When we made the decision to pay off our debt, we were faced with a decision: What’s the best and fastest way to do this - should we decrease our expenses or increase our income? Yes, I know – the default answer is “both,” and we’re definitely working on each one. My question, though, is this: if you had to choose one, which would you say was more important?
There are different schools of thought on this subject, so I thought I would do a little research into the pros and cons of each “method.”
Popularity: 60,500 people searched for the phrase “increase income.” It’s a popular subject. Everyone wants to know (easy) ways to make more money. There are almost 5 million search results for that phrase.
Con: Increasing your income may not have an immediate affect on your budget. You may be investing time into something that won’t pay off until later (2 weeks, 2 months, 2 years).
Con: Increasing your income is not always in your control.
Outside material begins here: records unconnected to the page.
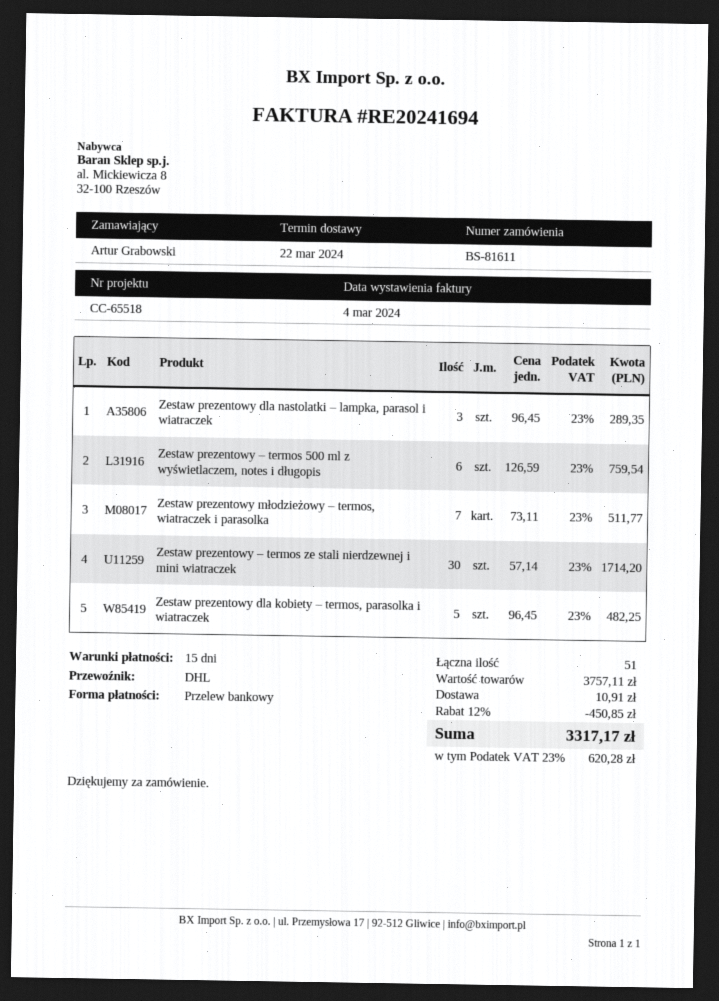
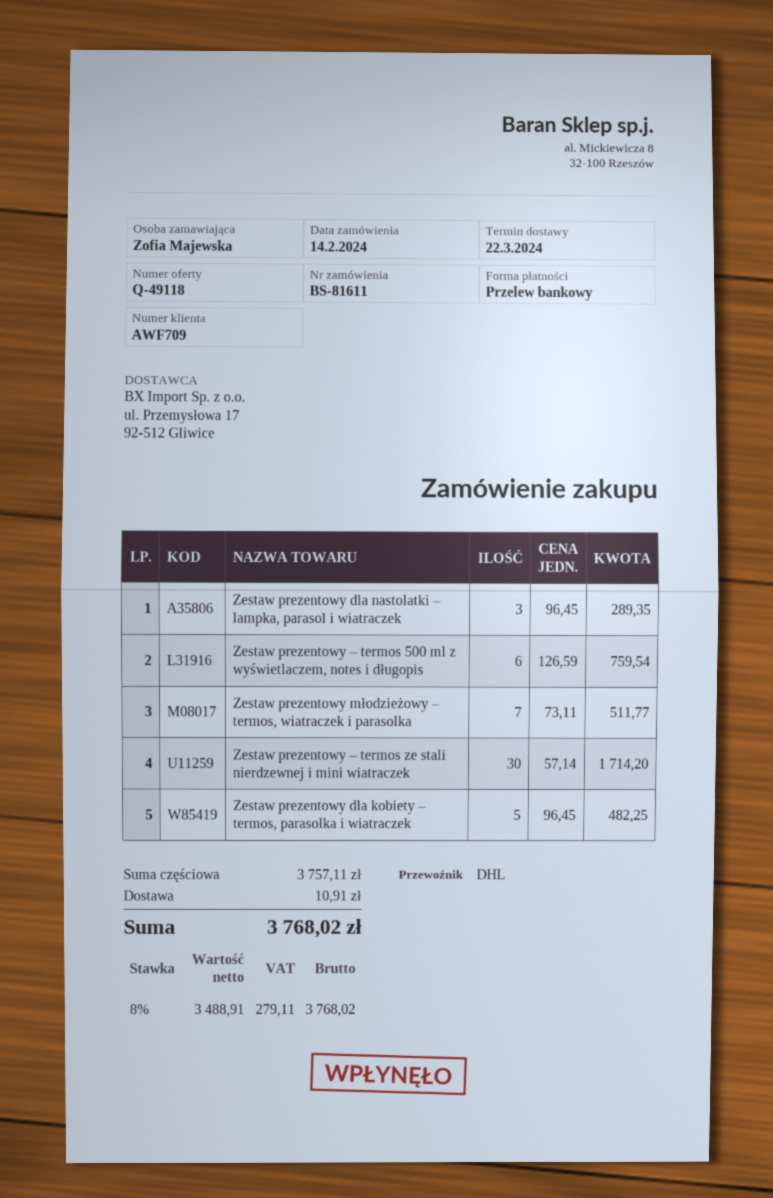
ordered by: Artur Grabowski -> Zofia Majewska
discount: 12% = 450.85 -> none
tax: 23% = 620.28 -> 8% = 279.11
total: 3317.17 -> 3768.02

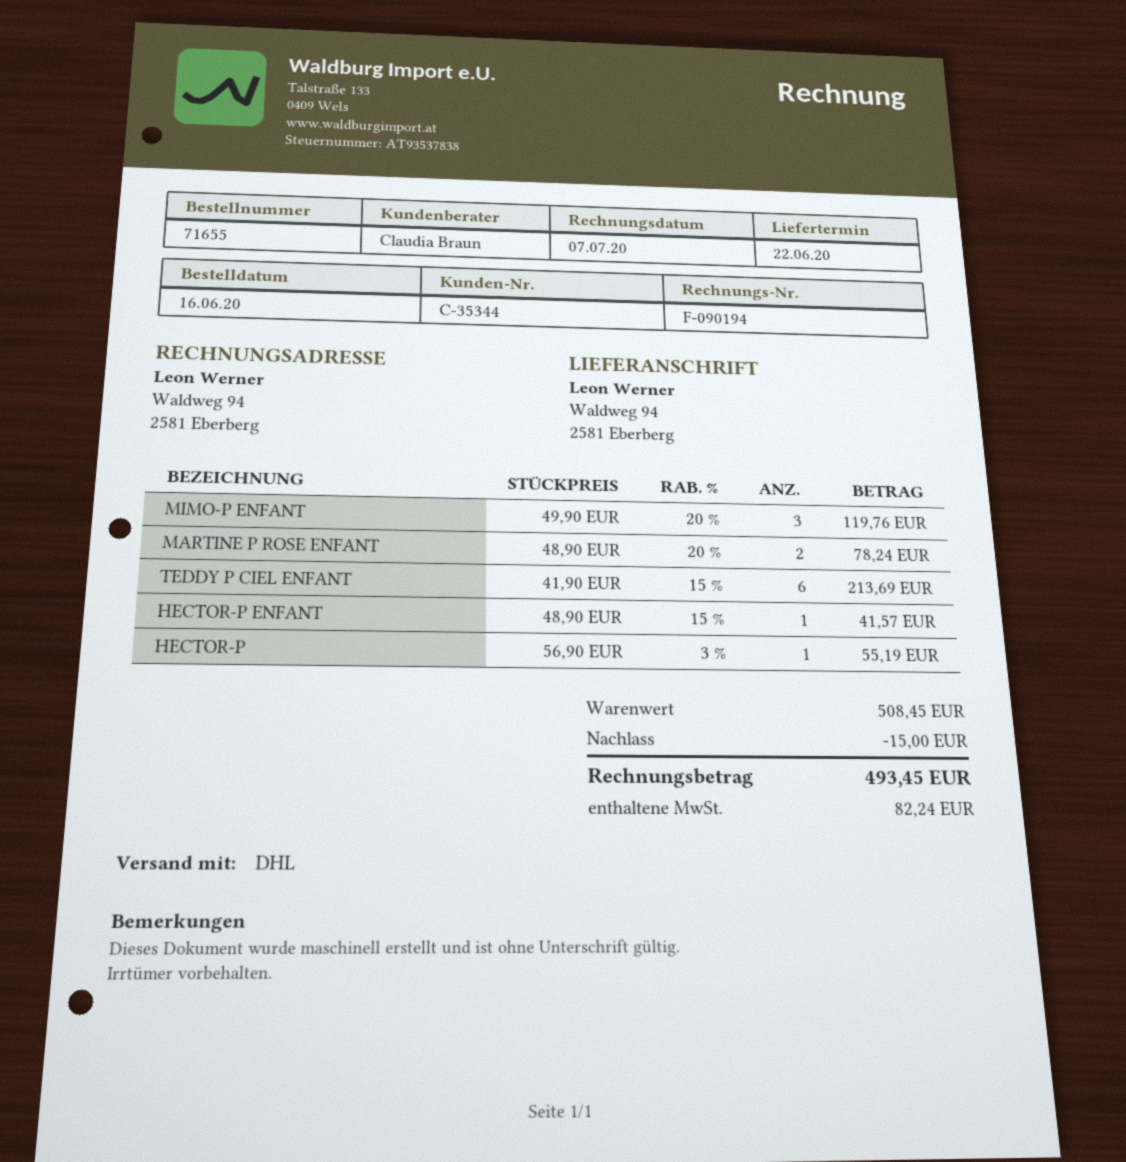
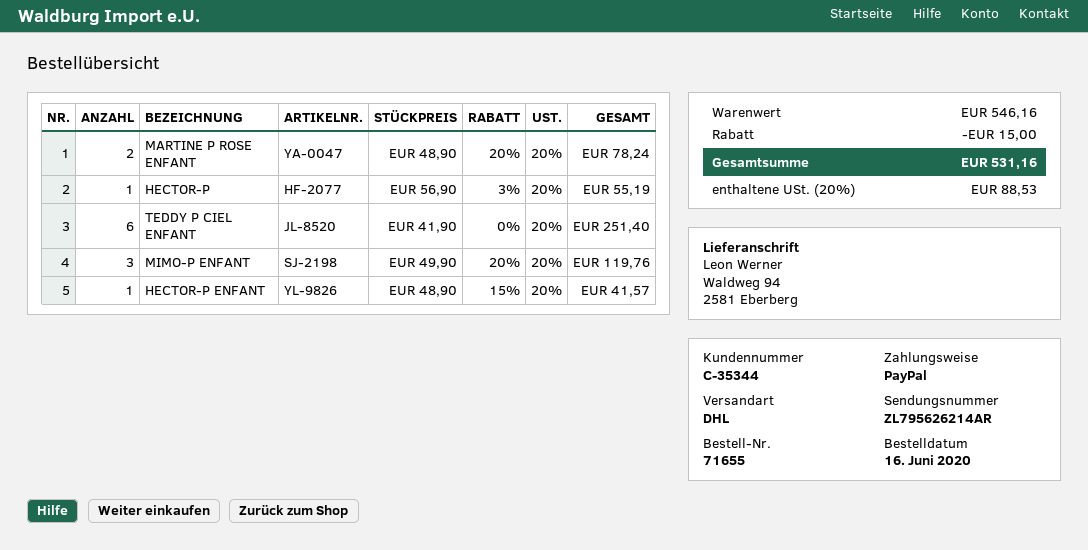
TEDDY P CIEL ENFANT: 6 x 41.90 - 15% = 213.69 -> 6 x 41.90 = 251.40
subtotal: 508.45 -> 546.16
tax: 82.24 -> 88.53
total: 493.45 -> 531.16

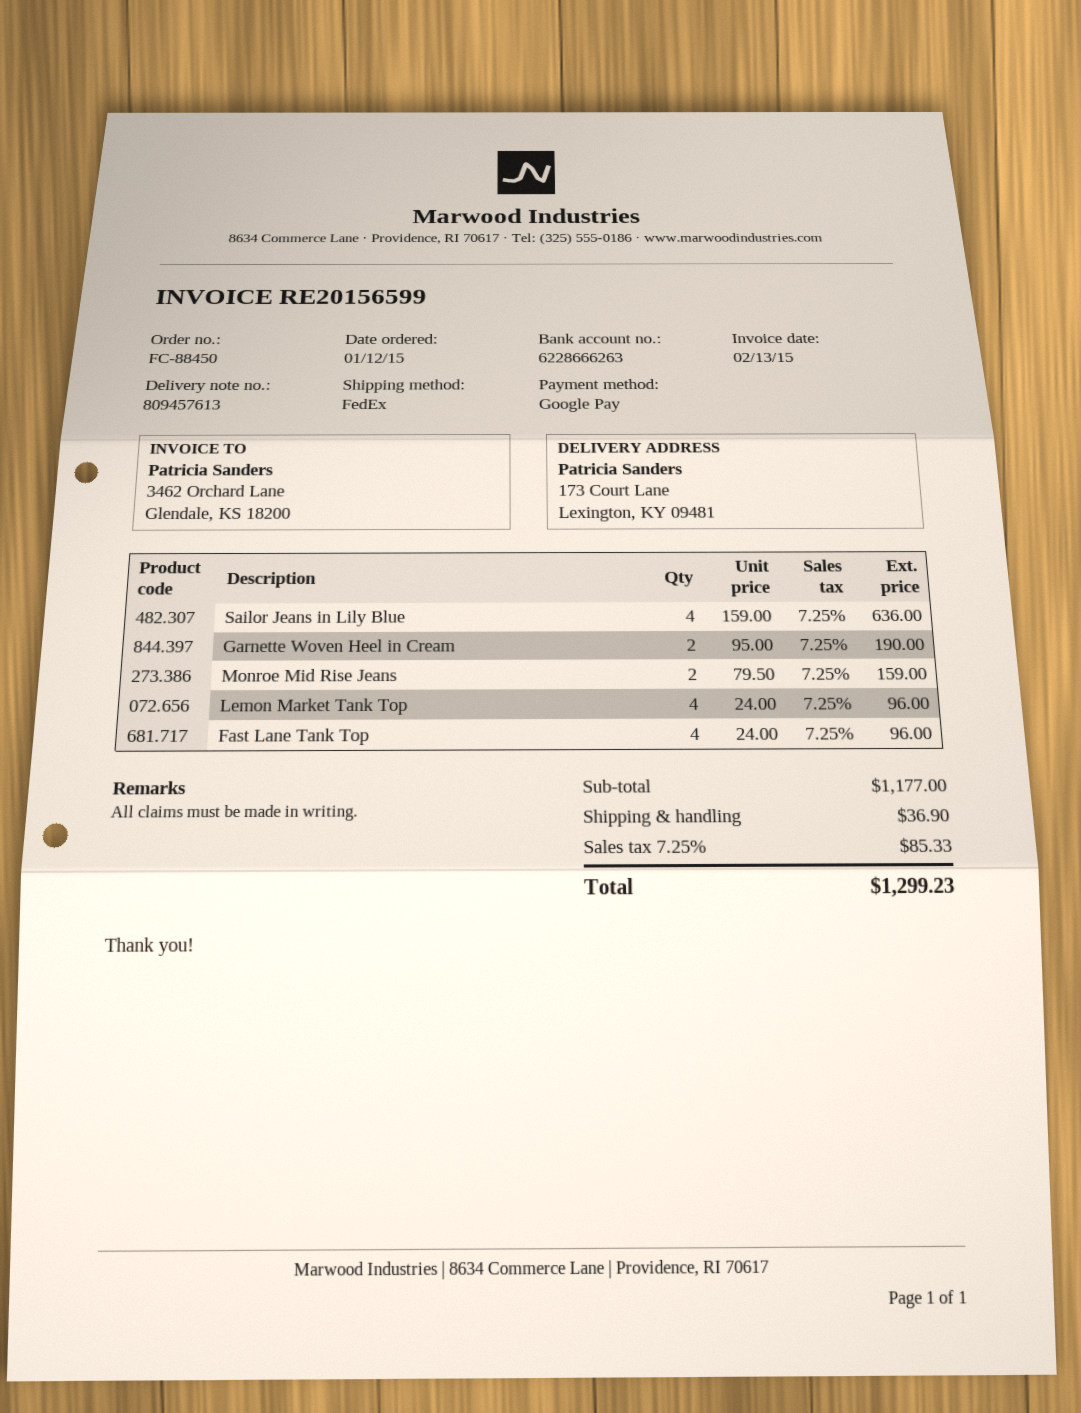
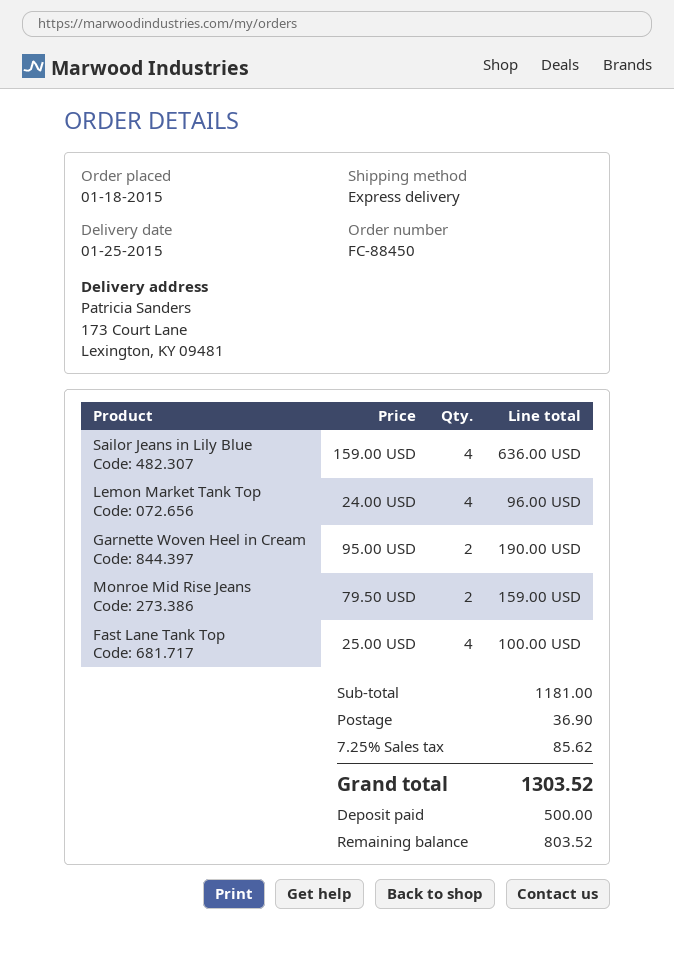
order date: 2015-01-12 -> 2015-01-18
shipping method: FedEx -> express
Fast Lane Tank Top: 4 x 24.00 = 96.00 -> 4 x 25.00 = 100.00
subtotal: 1177.00 -> 1181.00
tax: 7.25% = 85.33 -> 7.25% = 85.62
total: 1299.23 -> 1303.52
It may depend on your salary level, the economy, job availability or the amount of work that is available, or a number of other factors that you aren’t able to govern.
Pro: Increasing your income is limited only by your desire to work hard. “The sky’s the limit.” Though this might require changing jobs, moving, putting in more hours than you want to, there will always be something work you can do to make money.
Pro(?): Prestige. This is incredibly shallow, but it’s a fact of our culture and society – people who make more money are looked at as more successful. They seem to have it “more together” than the rest of us. But I’m not sure about this once (hence the “?”).
Popularity: Compared to 60.5 MILLION searches for “increase income”, there are a measly 6,600 searches for “decrease expenses.” This is obviously the less popular solution for getting out of debt. There are a little over 4 million results for this phrase.
Pro: Cutting expenses will have an immediate impact on your budget – one that’s obvious and easy to see on paper. Assuming you put the money you save immediately towards your debt and don’t blow it somewhere else in your budget, you can see an impact right away when you cut expenses.
Pro: This one is fully in your control. You don’t HAVE to have cable, Netflix, or a gym membership. You can look for ways to lower your grocery bill, drive less to save gas, cancel magazine subscriptions. Might not be fun, but they are all things within your power to do.
Con: This one is limited – there really is only “so much” you can decrease your expenses. You have to pay utilities, rent or mortgage, you have to buy food. Once you’ve cut everything else to the bone, you may find you’ve cut as much as you can.
Con: Not spending money can make you look “cheap.” This is another superficial one, but to be honest, this is one area I struggle. As a culture, we spend money socially. To get together, we meet at restaurants. If we have a party, everyone brings something (especially at Christmas time!). We take our kids to play miniature golf, or to McDonalds, or a hundred other things that cost money. When you go on a “spending strike” and choose not to spend money on these things, you either don’t get to participate, or you do so in some modified way that makes it obvious to everyone around you that you’re not spending money. (Bringing a sack lunch to the McDonald’s playdate? Drinking water at the restaurant? Being the only one to bring a homemade ornament to the ornament exchange…?)
Ultimately, the point G.K. Chesterson was making wasn’t a fiscal one. He was talking about a heart matter of contentment with the things that you have instead of a constant desire for more. These lessons definitely need to be learned by all of us in our consumer-driven culture. But while we’re learning, we also have some practical, budgetary decisions to make.
So what do you think? Increase your income or decrease your expenses? Vote in the comments – and don’t say “both”.